Distinguiamo le competenze tecnico-professionali specialistiche da quelle accessorie. Le prime sono specifiche dell’ambito applicativo dell’azienda. Ad esempio, per un progettista di una azienda del settore meccanico, la competenza specialistica è il risultato di un percorso di formazione nell’ambito della meccanica (es: Laurea Magistrale) e di applicazione di tali conoscenze ai processi industriali meccanici; il saper essere in questo caso include capacità come il problem solving, la creatività, la visione sistemica. Ma se l’azienda intende inserire processi digitali e tecnologie abilitanti proprie del mondo dell’elettronica e telecomunicazioni (l’Internet of Things, il big data) o dell’informatica (il cloud computing, l’intelligenza artificiale), il progettista deve disporre altresì di competenze accessorie, sempre di stampo tecnico-professionale ma proprie di altri settori tecnologici. Tali due categorie dovranno poi essere accompagnate dalle competenze trasversali, o soft (indipendenti dall’ambito applicativo: la leadership, la capacità di lavorare in gruppo, di comunicare e presentare in pubblico, etc).
Dunque in sintesi le competenze nell’ambito dell’Industria 4.0 si possono vedere stratificate a tre livelli: specialistiche, accessorie e trasversali.

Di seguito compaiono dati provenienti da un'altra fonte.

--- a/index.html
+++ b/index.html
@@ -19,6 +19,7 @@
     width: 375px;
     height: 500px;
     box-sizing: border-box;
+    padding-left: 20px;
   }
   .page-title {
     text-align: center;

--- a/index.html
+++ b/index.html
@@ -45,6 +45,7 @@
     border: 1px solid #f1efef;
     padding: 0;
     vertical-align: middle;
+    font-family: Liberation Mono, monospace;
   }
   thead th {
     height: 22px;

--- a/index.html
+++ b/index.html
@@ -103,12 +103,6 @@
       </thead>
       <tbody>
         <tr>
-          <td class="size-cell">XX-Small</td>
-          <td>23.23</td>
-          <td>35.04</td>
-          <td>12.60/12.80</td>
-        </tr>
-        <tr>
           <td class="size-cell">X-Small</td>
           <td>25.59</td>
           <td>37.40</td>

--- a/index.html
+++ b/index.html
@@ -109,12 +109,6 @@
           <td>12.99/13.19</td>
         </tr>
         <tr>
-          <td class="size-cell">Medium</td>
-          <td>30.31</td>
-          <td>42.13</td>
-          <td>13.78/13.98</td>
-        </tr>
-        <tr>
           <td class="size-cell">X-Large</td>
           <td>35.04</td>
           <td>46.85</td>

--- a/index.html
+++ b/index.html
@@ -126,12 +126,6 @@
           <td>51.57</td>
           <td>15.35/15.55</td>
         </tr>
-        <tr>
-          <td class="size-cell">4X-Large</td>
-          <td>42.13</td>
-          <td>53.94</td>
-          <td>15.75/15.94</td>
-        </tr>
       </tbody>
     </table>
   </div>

Su ciascun livello occorre sapere, saper fare e saper essere. Quest’ultima affermazione prende le distanze dall’usuale schema logico in cui le soft skill (quasi) coincidono con il saper essere.
Il ruolo della comunicazione interpersonale
Concludiamo con una ulteriore considerazione. Come detto, l’operatore di intelletto (progettista, innovation manager, project o product manager, etc) dell’Industria 4.0 deve sapere integrare competenze specialistiche e accessorie. Necessariamente ciò impone una grande capacità di relazione (con altri specialisti), di assorbire e saper analizzare concetti (sapere) e pratiche (saper fare) propri di altri settori.
La comunicazione interpersonale è, tra le competenze trasversali, forse la più importante nell’ambito dell’Industria 4.0, perché la relazione impone buone capacità di comunicazione. Si tratta di una competenza per la quale, come richiamato sopra, occorre formazione, esperienza ed attitudini. L’industria 4.0 richiede persone che oltre a sapere, saper fare e saper essere, devono anche saper comunicare.